◆ TASK GOAL ◆
Every line below between the one holding "[217,119,264,136] $23.39 ->" and the one holding "moved [41,841,425,1006] ->", inclusive, should be copied exactly, and no other line.

::: EXCERPTED RECORDS

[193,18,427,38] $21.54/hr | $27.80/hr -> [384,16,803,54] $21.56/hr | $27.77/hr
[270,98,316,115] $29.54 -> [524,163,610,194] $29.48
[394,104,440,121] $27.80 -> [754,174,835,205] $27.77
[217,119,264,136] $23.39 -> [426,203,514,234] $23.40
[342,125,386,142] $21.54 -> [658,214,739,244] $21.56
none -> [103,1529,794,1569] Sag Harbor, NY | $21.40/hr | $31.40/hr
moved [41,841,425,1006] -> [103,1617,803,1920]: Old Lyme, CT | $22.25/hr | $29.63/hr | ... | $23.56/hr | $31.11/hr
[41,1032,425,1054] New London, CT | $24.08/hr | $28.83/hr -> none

::::::

◆ WRITTEN ANSWER ◆
[217,119,264,136] $23.39 -> [426,203,514,234] $23.40
[342,125,386,142] $21.54 -> [658,214,739,244] $21.56
none -> [103,1529,794,1569] Sag Harbor, NY | $21.40/hr | $31.40/hr
moved [41,841,425,1006] -> [103,1617,803,1920]: Old Lyme, CT | $22.25/hr | $29.63/hr | ... | $23.56/hr | $31.11/hr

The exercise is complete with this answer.